Guitarist Bill Frisell formed this occasional group in 2002 to produce music inspired by eight Gerhard Richter abstract paintings entitled 858-1 to 858-8, which were eventually packaged as the 2005 CD Richter 858. Though hints of Frisell's famous country-jazz impressionism and waltzing momentum were present, this was music far closer to the cool ambiguities of the paintings themselves. The lineup included guitar, violin, viola and cello, so they were, in effect, an electric guitar-led string quartet, and played with an idiosyncratic, folksy, contemporary-classical solemnity. This is the group's first recording since, and though that atmosphere remains, it's infused with rootsier references and more explicit warmth. These 17 short pieces sometimes sound like wistful, eerie country music, at times with Celtic inflections. Frisell hardly solos, and mostly restricts himself to shimmering, pinging and warped chord sounds within the loose, collective slow-whirl. But the pieces (all Frisell originals) are absorbingly different, from the softly ringing, classical-sounding Wonderland, through Mother Daughter, with its low guitar throb, to the breezy chamber hoedown of Suitcase in My Head and the lyrical romantic blues of A Friend of Mine. It's yet another testament to Frisell's versatility.

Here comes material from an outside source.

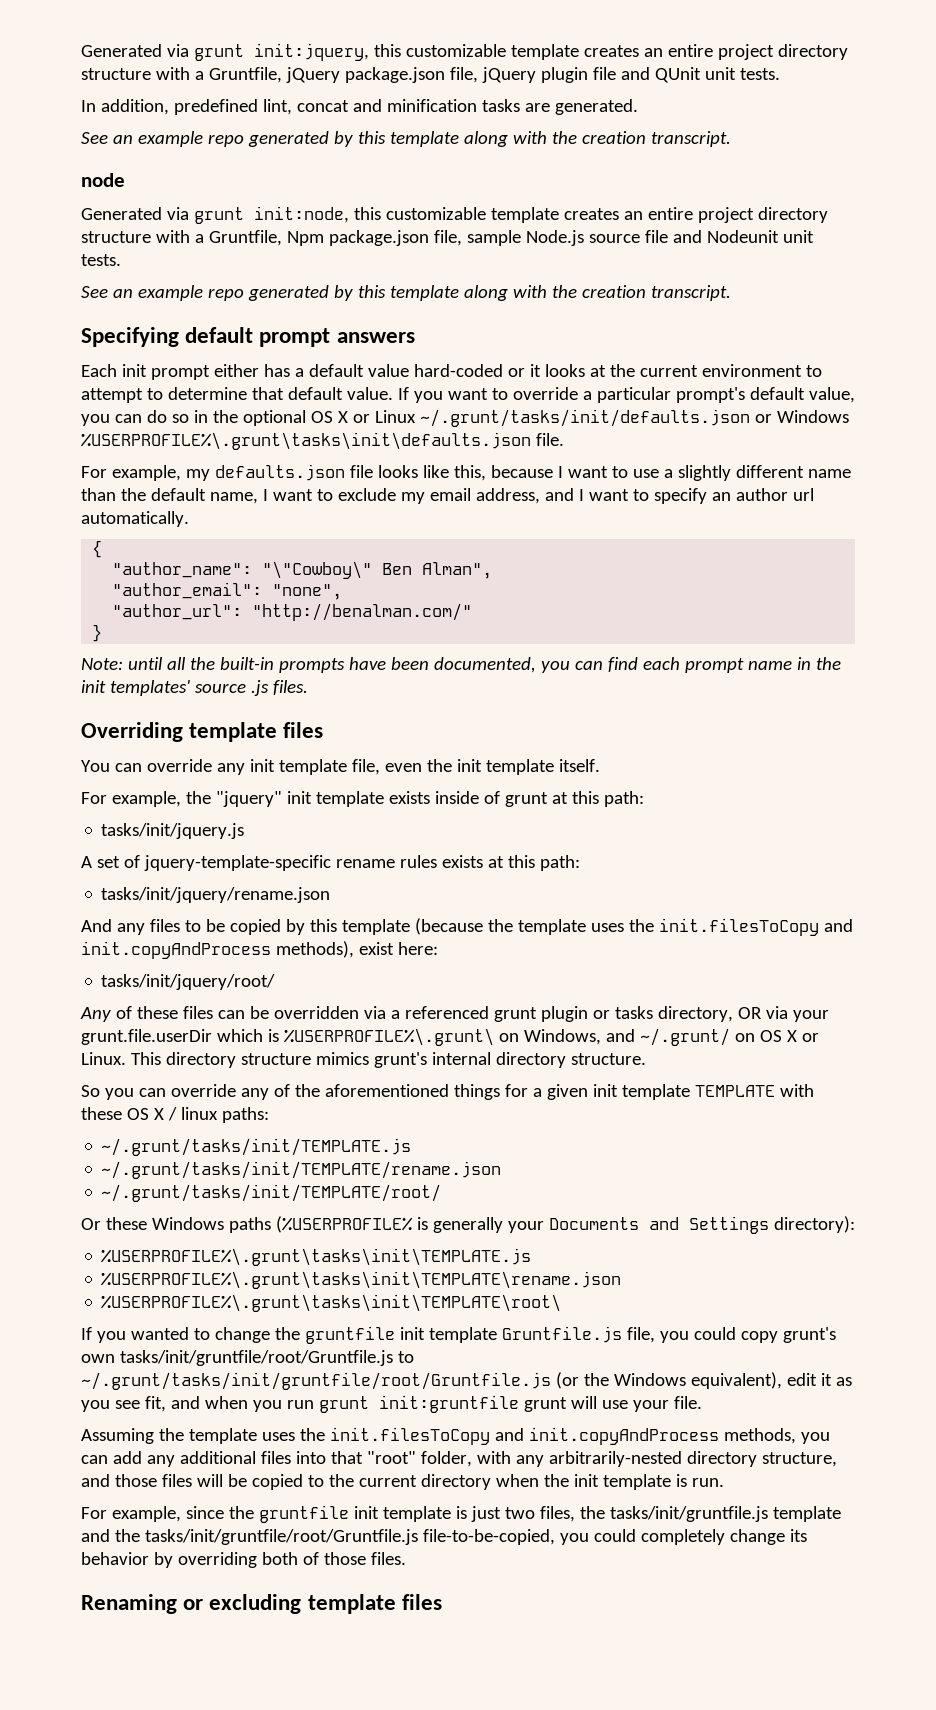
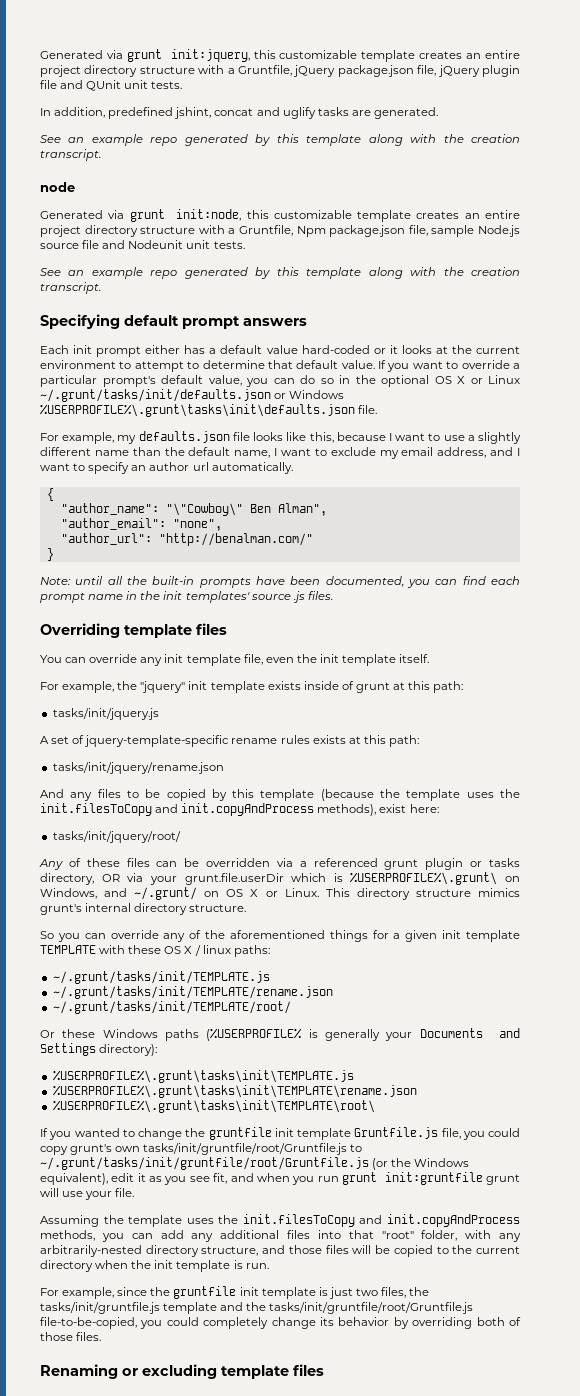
[262,99,292,115] lint, -> [174,107,212,119] jshint,
[386,99,477,112] minification -> [282,107,316,119] uglify

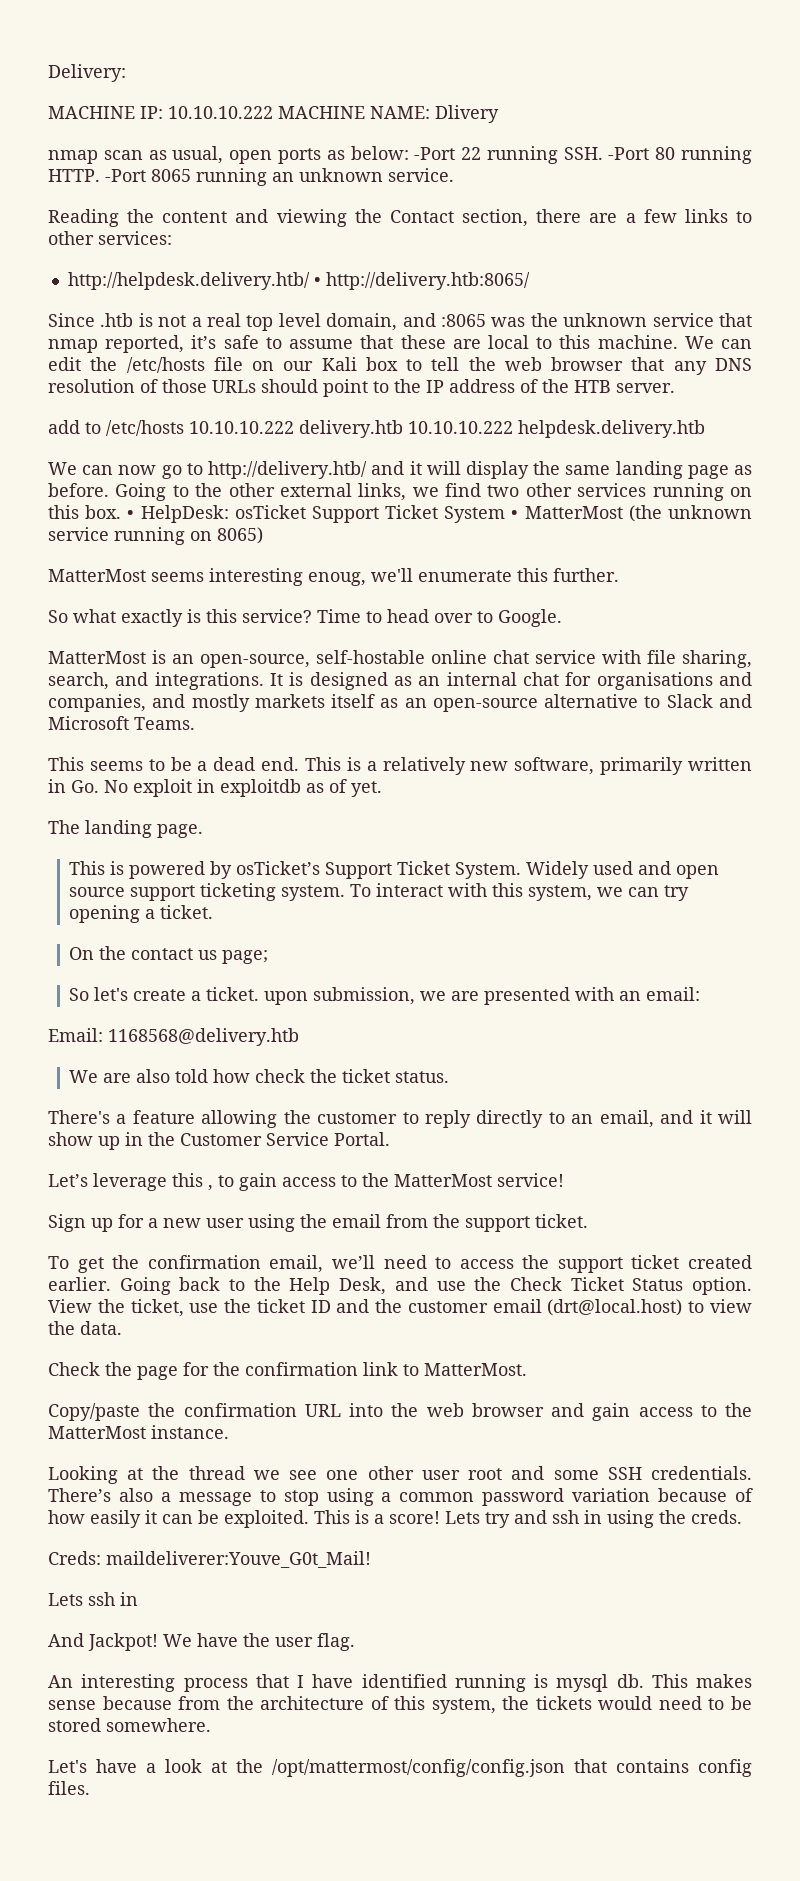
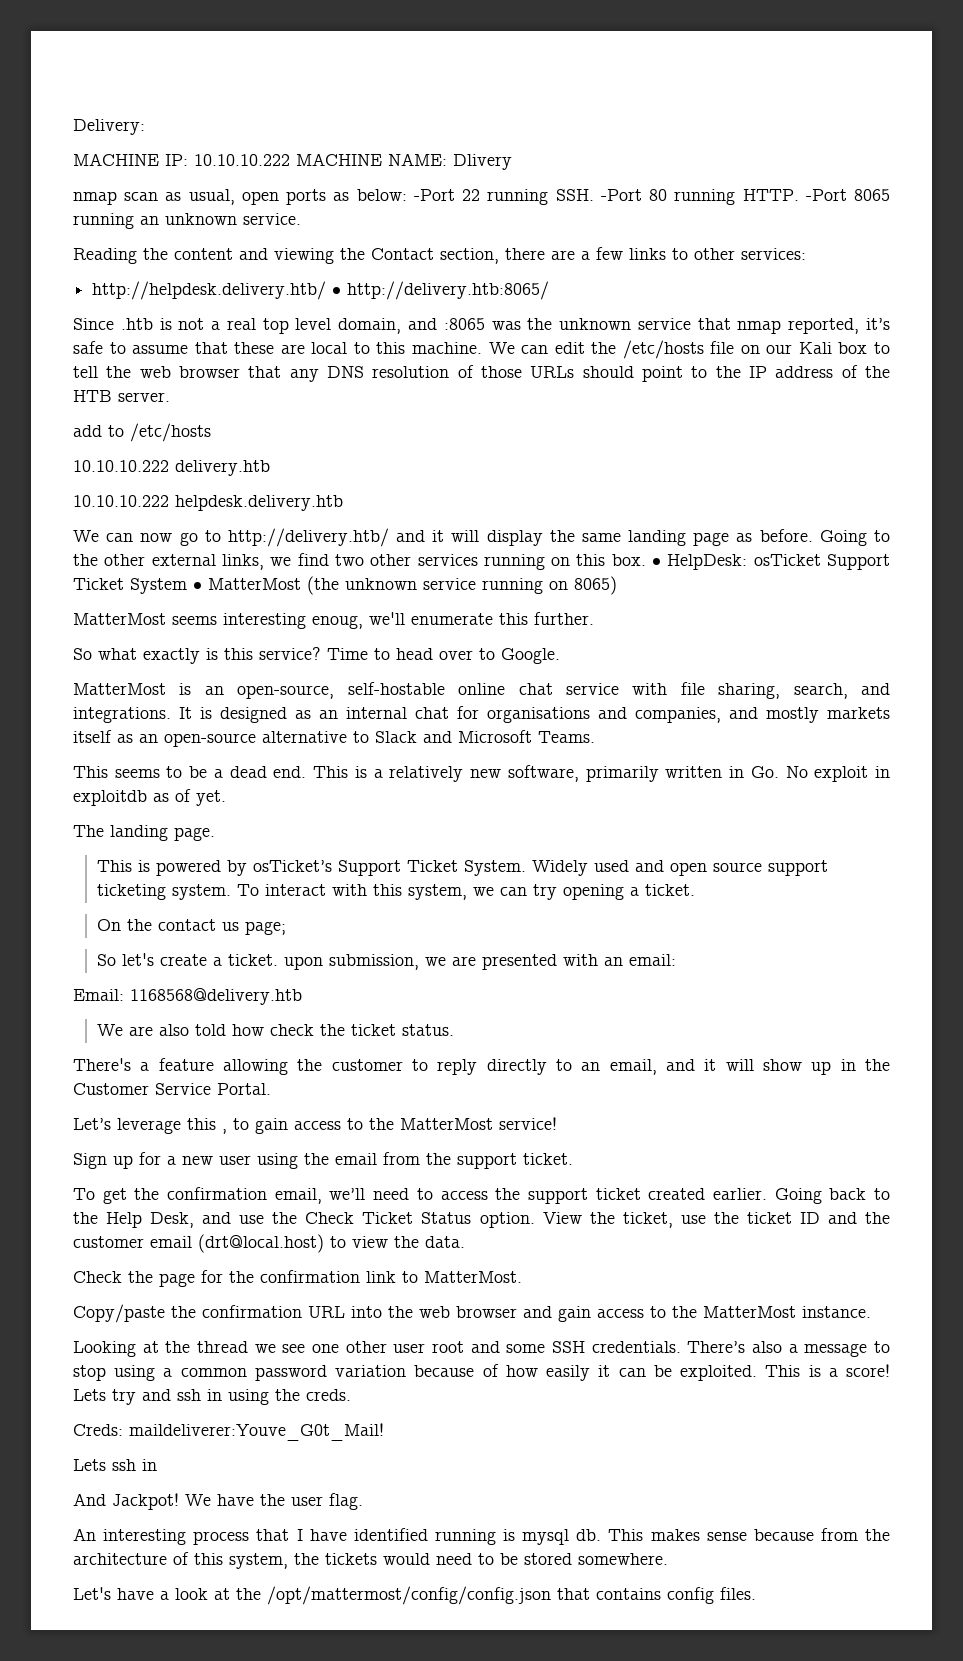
(184, 428) none -> (211, 432) //
(403, 429) none -> (270, 468) //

John Fordham - 25 August 2011
© 2016 Guardian News and Media Limited



On Sign of Life, Frisell offers fragments of haunting melodies that seem to hang like mist; some have affiliations in folk and country music, some in jazz, some in classical; and they're all played by a string quartet in which one of the violins is replaced by Frisell's guitar, the players allowed to extemporise around the melodies as they see fit.

The results are midway between classical and jazz: on "Friend of Mine (1)" the repeated dabs of strings are like cirrus clouds; "Wonderland" features motifs repeated calmly in minimalist manner; and the two versions of "It's a Long Story" seem to trace the melodic evidence back to "People Get Ready" and "Blow the Wind Southerly", respectively.